The General insurance - choose your due date? This insurance is obviously marketed towards people who have no concept that things can be paid on a date that isn't listed on their statements. It's an incredible concept. You get paid, you pay your shit, whether it's due the same day or not. Then again, if you don't know this, you probably should be paying $418 a month on a 14 year old beater for insurance. It's a stupid tax.

VistaPrint - I love the things you make. I fucking hate your commercials. Ask my husband what commercial is my most hated, and he'll tell you. The VistaPrint commercial with that idiot who makes it sound like VistaPrint is amazing because he "probably has 20 to 30 business cards at any given time". Okay then. Hope you win that free buffet lunch you tossed your business card into the fishbowl at the No. 1 Buffet for.

Medical Alert - I have no idea why I love you so much. I shouldn't. You're on the Syfy channel. I'm 29. I don't need Medical Alert, and most senior citizens aren't all that interested in watching Fangasm or Paranormal Activity, so I assume that your commercial airs on this channel purely for my amusement. (You didn't know I was wearing it, did you?)

Dyson - You're a pretentious prick. The Dyson commercials rank directly below VistaPrint on my hated commercials list.

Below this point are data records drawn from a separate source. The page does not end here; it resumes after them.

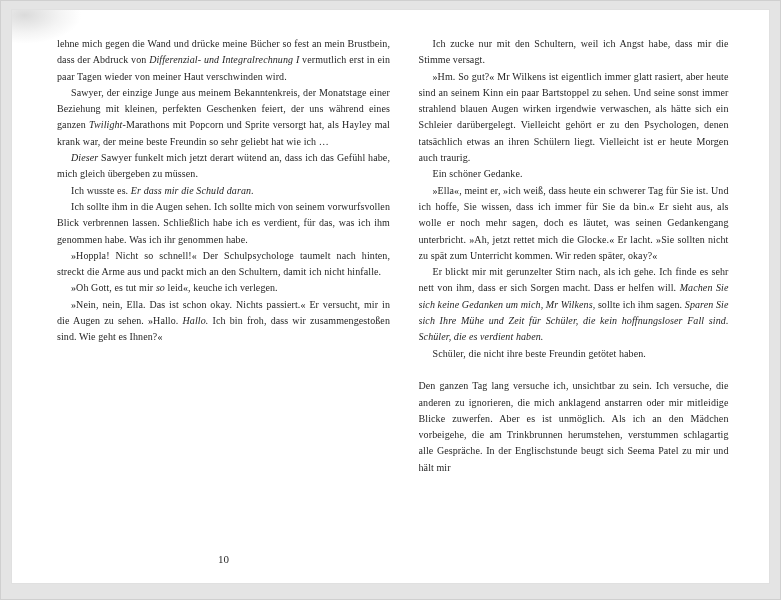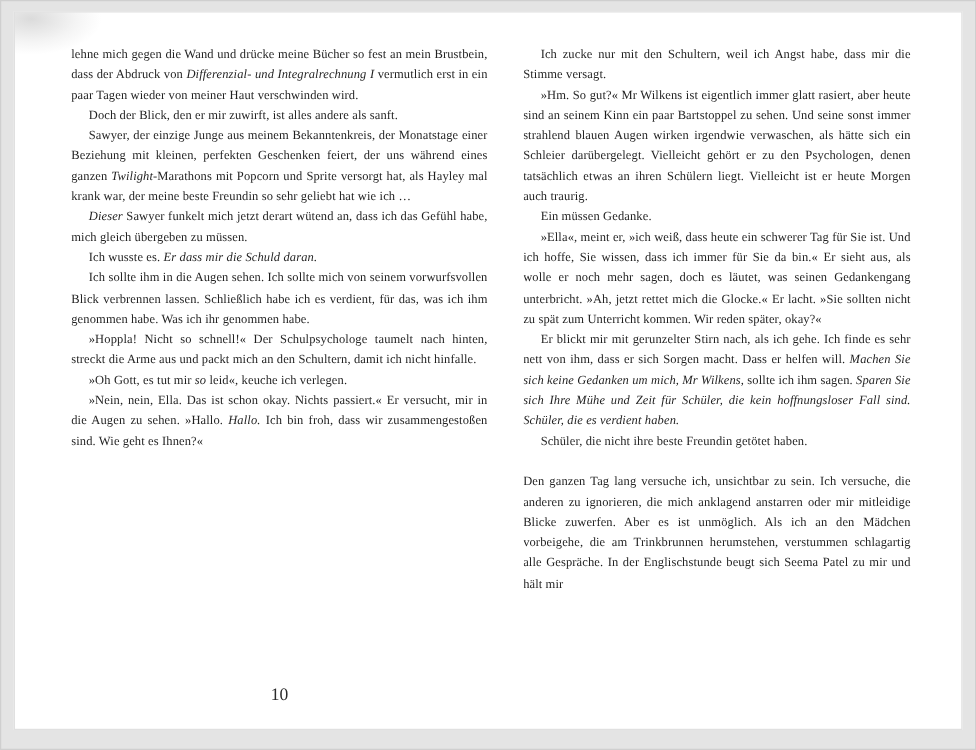--- a/index.html
+++ b/index.html
@@ -48,53 +48,52 @@
     text-indent: 14px;
     letter-spacing: 0.1px;
   }
   .page-text p.no-indent { text-indent: 0; }
   .page-text p.gap-before { margin-top: 16.3px; }
   .page-text em { font-style: italic; }
   .page-number {
     position: absolute;
     bottom: 18px;
     text-align: center;
-    font-size: 14px;
+    font-size: 11px;
     color: #2b2b2b;
   }
   .page-left .page-number  { left: 45px; width: 333px; }
   .page-right .page-number { left: 28px; width: 310px; }
 </style>
 </head>
 <body>
 
 <div class="screen">
   <div class="spread">
     <div class="corner-shade"></div>
 
     <div class="page page-left">
       <div class="page-text">
           <p class="no-indent">lehne mich gegen die Wand und drücke meine Bücher so fest an mein Brustbein, dass der Abdruck von <em>Differenzial- und Integralrechnung I</em> vermutlich erst in ein paar Tagen wieder von meiner Haut verschwinden wird.</p>
-          <p>Doch der Blick, den er mir zuwirft, ist alles andere als sanft.</p>
           <p>Sawyer, der einzige Junge aus meinem Bekanntenkreis, der Monatstage einer Beziehung mit kleinen, perfekten Geschenken feiert, der uns während eines ganzen <em>Twilight</em>-Marathons mit Popcorn und Sprite versorgt hat, als Hayley mal krank war, der meine beste Freundin so sehr geliebt hat wie ich …</p>
           <p><em>Dieser</em> Sawyer funkelt mich jetzt derart wütend an, dass ich das Gefühl habe, mich gleich übergeben zu müssen.</p>
           <p>Ich wusste es. <em>Er dass mir die Schuld daran.</em></p>
           <p>Ich sollte ihm in die Augen sehen. Ich sollte mich von seinem vorwurfsvollen Blick verbrennen lassen. Schließlich habe ich es verdient, für das, was ich ihm genommen habe. Was ich ihr genommen habe.</p>
           <p>»Hoppla! Nicht so schnell!« Der Schulpsychologe taumelt nach hinten, streckt die Arme aus und packt mich an den Schultern, damit ich nicht hinfalle.</p>
           <p>»Oh Gott, es tut mir <em>so</em> leid«, keuche ich verlegen.</p>
           <p>»Nein, nein, Ella. Das ist schon okay. Nichts passiert.« Er versucht, mir in die Augen zu sehen. »Hallo. <em>Hallo.</em> Ich bin froh, dass wir zusammengestoßen sind. Wie geht es Ihnen?«</p>
         </div>
       <div class="page-number">10</div>
     </div>
 
     <div class="page page-right">
       <div class="page-text">
           <p>Ich zucke nur mit den Schultern, weil ich Angst habe, dass mir die Stimme versagt.</p>
           <p>»Hm. So gut?« Mr Wilkens ist eigentlich immer glatt rasiert, aber heute sind an seinem Kinn ein paar Bartstoppel zu sehen. Und seine sonst immer strahlend blauen Augen wirken irgendwie verwaschen, als hätte sich ein Schleier darübergelegt. Vielleicht gehört er zu den Psychologen, denen tatsächlich etwas an ihren Schülern liegt. Vielleicht ist er heute Morgen auch traurig.</p>
-          <p>Ein müssen Gedanke.</p>
+          <p>Ein schöner Gedanke.</p>
           <p>»Ella«, meint er, »ich weiß, dass heute ein schwerer Tag für Sie ist. Und ich hoffe, Sie wissen, dass ich immer für Sie da bin.« Er sieht aus, als wolle er noch mehr sagen, doch es läutet, was seinen Gedankengang unterbricht. »Ah, jetzt rettet mich die Glocke.« Er lacht. »Sie sollten nicht zu spät zum Unterricht kommen. Wir reden später, okay?«</p>
           <p>Er blickt mir mit gerunzelter Stirn nach, als ich gehe. Ich finde es sehr nett von ihm, dass er sich Sorgen macht. Dass er helfen will. <em>Machen Sie sich keine Gedanken um mich, Mr Wilkens</em>, sollte ich ihm sagen. <em>Sparen Sie sich Ihre Mühe und Zeit für Schüler, die kein hoffnungsloser Fall sind. Schüler, die es verdient haben.</em></p>
           <p>Schüler, die nicht ihre beste Freundin getötet haben.</p>
           <p class="no-indent gap-before">Den ganzen Tag lang versuche ich, unsichtbar zu sein. Ich versuche, die anderen zu ignorieren, die mich anklagend anstarren oder mir mitleidige Blicke zuwerfen. Aber es ist unmöglich. Als ich an den Mädchen vorbeigehe, die am Trinkbrunnen herumstehen, verstummen schlagartig alle Gespräche. In der Englischstunde beugt sich Seema Patel zu mir und hält mir</p>
         </div>
     </div>
   </div>
 </div>
 
 </body></html>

I'm sorry, but Americans are fucking broke. Don't pull out big words in a foreign accent, and think it sounds appealing. Maybe I'm alone in this, but there's a large difference between "Our product is the best!" and "Our product is far superior to those inferior models of vacuums that you pedantic Americans currently use." Dyson, please figure it out.

Danner Boots - Until the very end of your commercial, I thought it could be one of three things - a truck commercial, a viagra commercial, or a financial planning commercial. What your advertising effort did was make me raise my eyebrow and go 'What?', but it definitely didn't raise Danner up on my list of shoe-ware to buy, for me or my husband.

But what this all really says is... I watch too much TV and let too many stupid things annoy me.